● Your task
Each of the lines from the one that contains "allele frequency densities" to the end of the entries below should be output exactly.

● Before-and-after change data
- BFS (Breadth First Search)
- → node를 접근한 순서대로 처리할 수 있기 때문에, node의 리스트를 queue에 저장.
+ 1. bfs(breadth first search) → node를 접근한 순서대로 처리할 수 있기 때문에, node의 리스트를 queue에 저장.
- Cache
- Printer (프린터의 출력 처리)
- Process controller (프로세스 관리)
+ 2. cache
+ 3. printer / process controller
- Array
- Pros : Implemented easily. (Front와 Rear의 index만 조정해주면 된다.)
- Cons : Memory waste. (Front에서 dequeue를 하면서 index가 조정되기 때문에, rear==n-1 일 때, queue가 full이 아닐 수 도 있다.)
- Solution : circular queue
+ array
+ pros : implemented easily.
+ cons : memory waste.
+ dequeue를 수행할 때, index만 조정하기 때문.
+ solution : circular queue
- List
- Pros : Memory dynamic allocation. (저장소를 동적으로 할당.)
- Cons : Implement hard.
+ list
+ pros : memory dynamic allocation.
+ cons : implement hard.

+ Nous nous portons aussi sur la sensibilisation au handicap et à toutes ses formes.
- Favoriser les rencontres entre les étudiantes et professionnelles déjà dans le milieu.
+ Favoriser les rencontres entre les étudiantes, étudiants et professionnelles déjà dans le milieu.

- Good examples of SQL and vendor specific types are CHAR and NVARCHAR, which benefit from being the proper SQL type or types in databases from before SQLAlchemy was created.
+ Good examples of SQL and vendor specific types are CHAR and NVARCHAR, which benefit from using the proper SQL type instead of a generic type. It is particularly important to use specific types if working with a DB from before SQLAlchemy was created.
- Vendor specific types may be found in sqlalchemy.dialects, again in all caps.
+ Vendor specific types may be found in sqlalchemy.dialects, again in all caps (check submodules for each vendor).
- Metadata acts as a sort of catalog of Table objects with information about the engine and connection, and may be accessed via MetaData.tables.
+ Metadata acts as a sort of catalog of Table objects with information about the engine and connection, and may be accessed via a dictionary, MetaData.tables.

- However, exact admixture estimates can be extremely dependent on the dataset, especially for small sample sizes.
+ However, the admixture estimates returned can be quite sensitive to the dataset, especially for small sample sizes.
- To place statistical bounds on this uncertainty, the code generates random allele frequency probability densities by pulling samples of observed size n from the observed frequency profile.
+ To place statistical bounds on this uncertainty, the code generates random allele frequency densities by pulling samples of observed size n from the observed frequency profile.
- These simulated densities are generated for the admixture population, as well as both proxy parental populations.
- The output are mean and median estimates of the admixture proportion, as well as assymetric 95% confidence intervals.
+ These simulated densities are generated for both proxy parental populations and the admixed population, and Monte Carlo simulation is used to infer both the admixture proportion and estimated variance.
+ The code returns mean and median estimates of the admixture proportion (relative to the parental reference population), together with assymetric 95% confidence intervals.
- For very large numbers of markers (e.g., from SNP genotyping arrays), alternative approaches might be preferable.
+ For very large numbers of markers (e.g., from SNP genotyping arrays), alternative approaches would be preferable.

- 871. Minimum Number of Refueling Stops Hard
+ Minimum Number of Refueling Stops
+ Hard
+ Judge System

● Output
+ To place statistical bounds on this uncertainty, the code generates random allele frequency densities by pulling samples of observed size n from the observed frequency profile.
- These simulated densities are generated for the admixture population, as well as both proxy parental populations.
- The output are mean and median estimates of the admixture proportion, as well as assymetric 95% confidence intervals.
+ These simulated densities are generated for both proxy parental populations and the admixed population, and Monte Carlo simulation is used to infer both the admixture proportion and estimated variance.
+ The code returns mean and median estimates of the admixture proportion (relative to the parental reference population), together with assymetric 95% confidence intervals.
- For very large numbers of markers (e.g., from SNP genotyping arrays), alternative approaches might be preferable.
+ For very large numbers of markers (e.g., from SNP genotyping arrays), alternative approaches would be preferable.

- 871. Minimum Number of Refueling Stops Hard
+ Minimum Number of Refueling Stops
+ Hard
+ Judge System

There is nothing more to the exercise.